In addition to your other CFO or HR responsibilities, you're now in charge of finding and implementing the employee benefits program for your company. First, congratulations! This is a powerful position to be in where you can truly impact your employees' financial, physical, and emotional well-being. Secondly, I want to offer one piece of unsolicited advice for a mistake I have repeatedly seen new decision-makers make.

One Mistake: You're Benchmarking Your Plan but Intentionally Withholding Data 

You've decided to do your due diligence on your Broker and your Healthcare strategy and have asked an outside Consultant to put together a proposal for your renewal. You are provided with a large Data Request from the Consultant's marketing team. Instead of tracking down all information, you decide that they should come to you with their best offer and intentionally hold back information. 

A couple of years ago, I was asked to provide a proposal for a manufacturing company in the Northern United States with 350 employees. My team gladly accepted the request and put together our customary Data Request so we could produce our final recommendation. This request was met with intense pushback from the CFO, who was spearheading the benchmarking campaign for renewal. He said, "Do the best you can with what you have. I will not provide any further information." We were missing critical pieces of information like High Claimant Reporting and Prescription Data. He knew of a few employees with chronic illnesses and believed that those conditions would ruin his plan financials, so he decided that unknown risk would be better than his known risk. We explained to him that this wouldn't put us, him, or his employees in a good position for a competitive offer, but he told us to take it or leave it, and this is how he has shopped for health insurance for 20 years. So, we took it…

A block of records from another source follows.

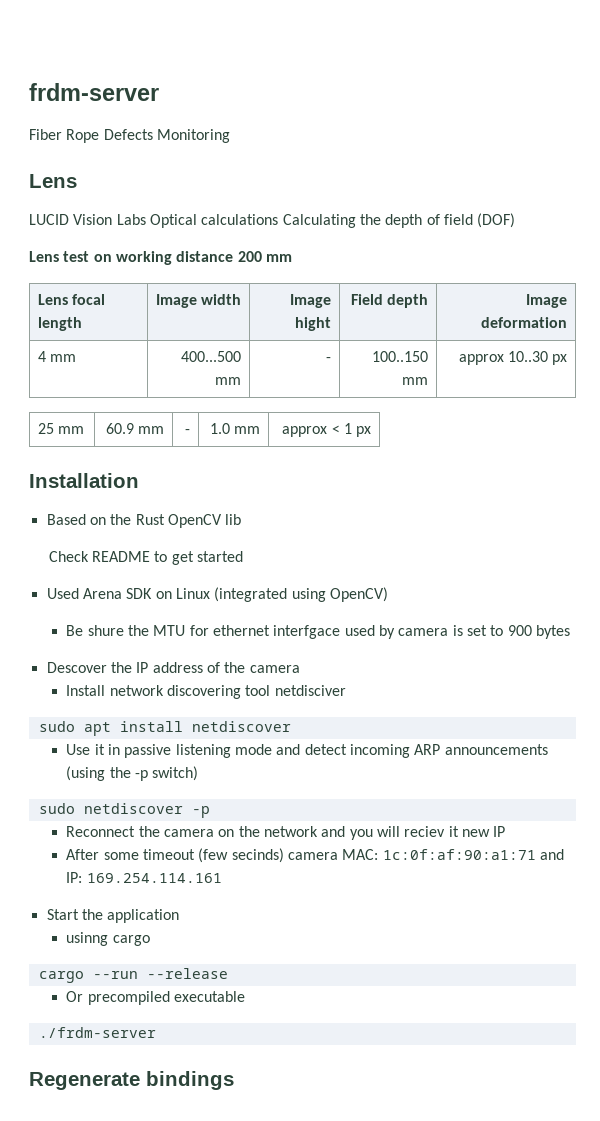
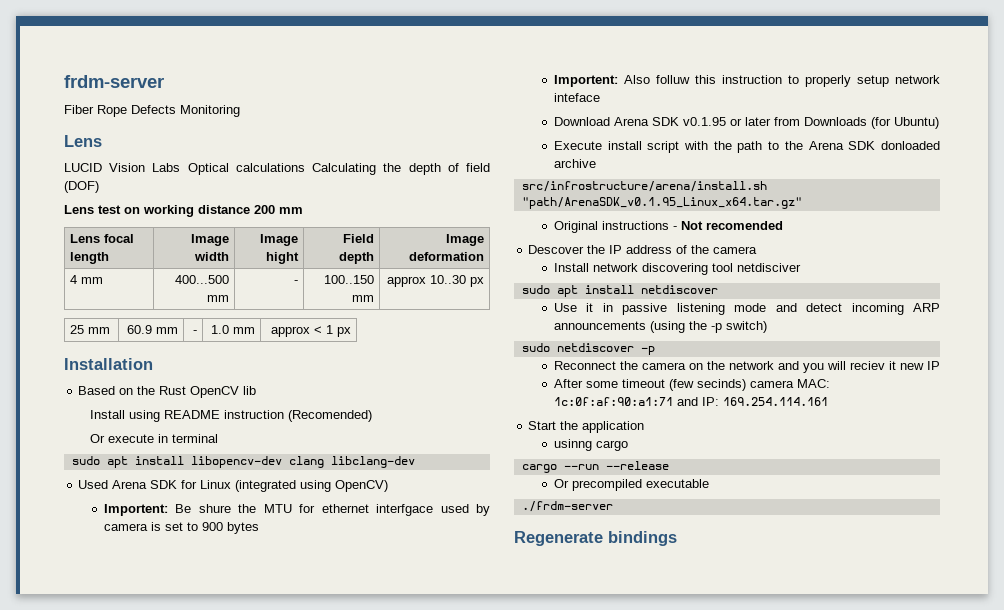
- Check README to get started
+ Install using README instruction (Recomended)
+ Or execute in terminal
+ sudo apt install libopencv-dev clang libclang-dev
- Used Arena SDK on Linux (integrated using OpenCV)
+ Used Arena SDK for Linux (integrated using OpenCV)
- Be shure the MTU for ethernet interfgace used by camera is set to 900 bytes
+ Importent: Be shure the MTU for ethernet interfgace used by camera is set to 900 bytes
+ Importent: Also folluw this instruction to properly setup network inteface
+ Download Arena SDK v0.1.95 or later from Downloads (for Ubuntu)
+ Execute install script with the path to the Arena SDK donloaded archive
+ src/infrostructure/arena/install.sh "path/ArenaSDK_v0.1.95_Linux_x64.tar.gz"
+ Original instructions - Not recomended

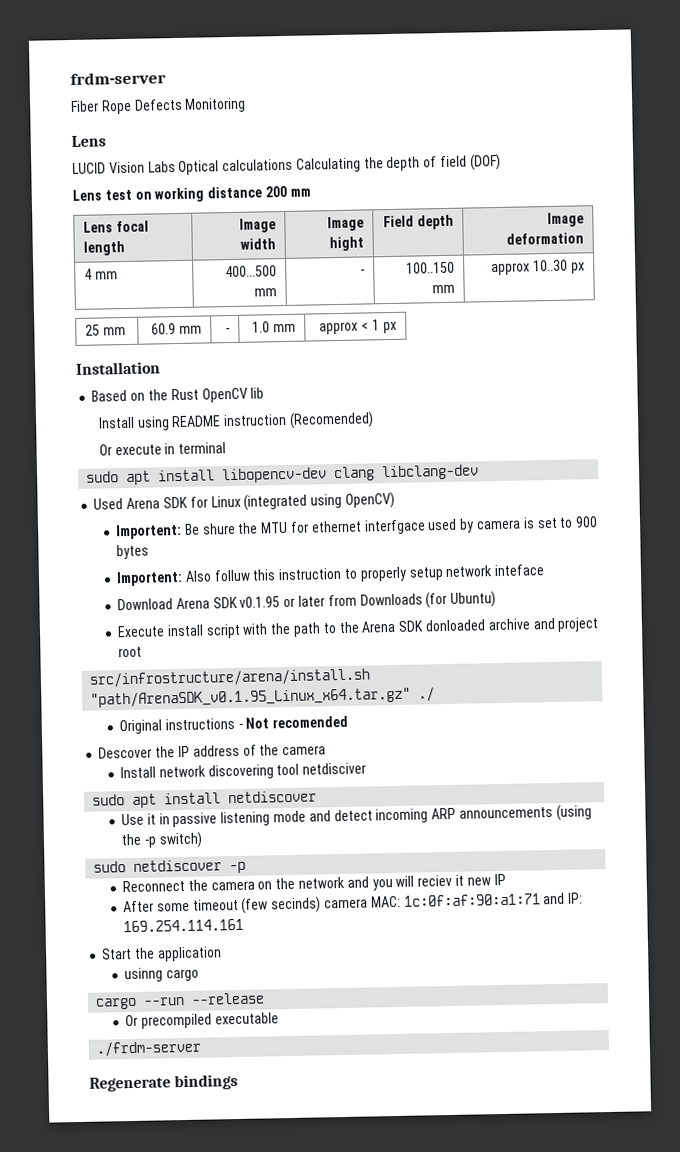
- Execute install script with the path to the Arena SDK donloaded archive
+ Execute install script with the path to the Arena SDK donloaded archive and project root
- src/infrostructure/arena/install.sh "path/ArenaSDK_v0.1.95_Linux_x64.tar.gz"
+ src/infrostructure/arena/install.sh "path/ArenaSDK_v0.1.95_Linux_x64.tar.gz" ./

This CFO thought this was like shopping for personal car insurance, where you can go to three different carriers and demand their best price.

Shopping for your group health insurance plan, especially if you have over 50 employees, is NOT a transactional process, and you should not want it to be.

Providing the marketing carriers with as much information as possible on your population is critical to ensure a successful long-term strategy. 

If you withhold information, what seems like a positive outcome will undoubtedly turn sour in year two. For example, a carrier may choose to "buy" your business, coming in low this year, with the intention of making up for their loss in future years. Companies prefer to avoid moving carriers two years in a row, so this is a bet that favors the carrier. How do you know if this is happening? The claims funding on the rate factors is much lower than it should be. Basically, they offered you a proposal that had lower rates because you are "underfunding" your claims. So, when you exceed their offered claims funding in year one, they will pass along a hefty increase and statistics showing how "high" your claims were and how much they were billed for your excess claims. Make sure your claims funding is at least 40% of the monthly premium.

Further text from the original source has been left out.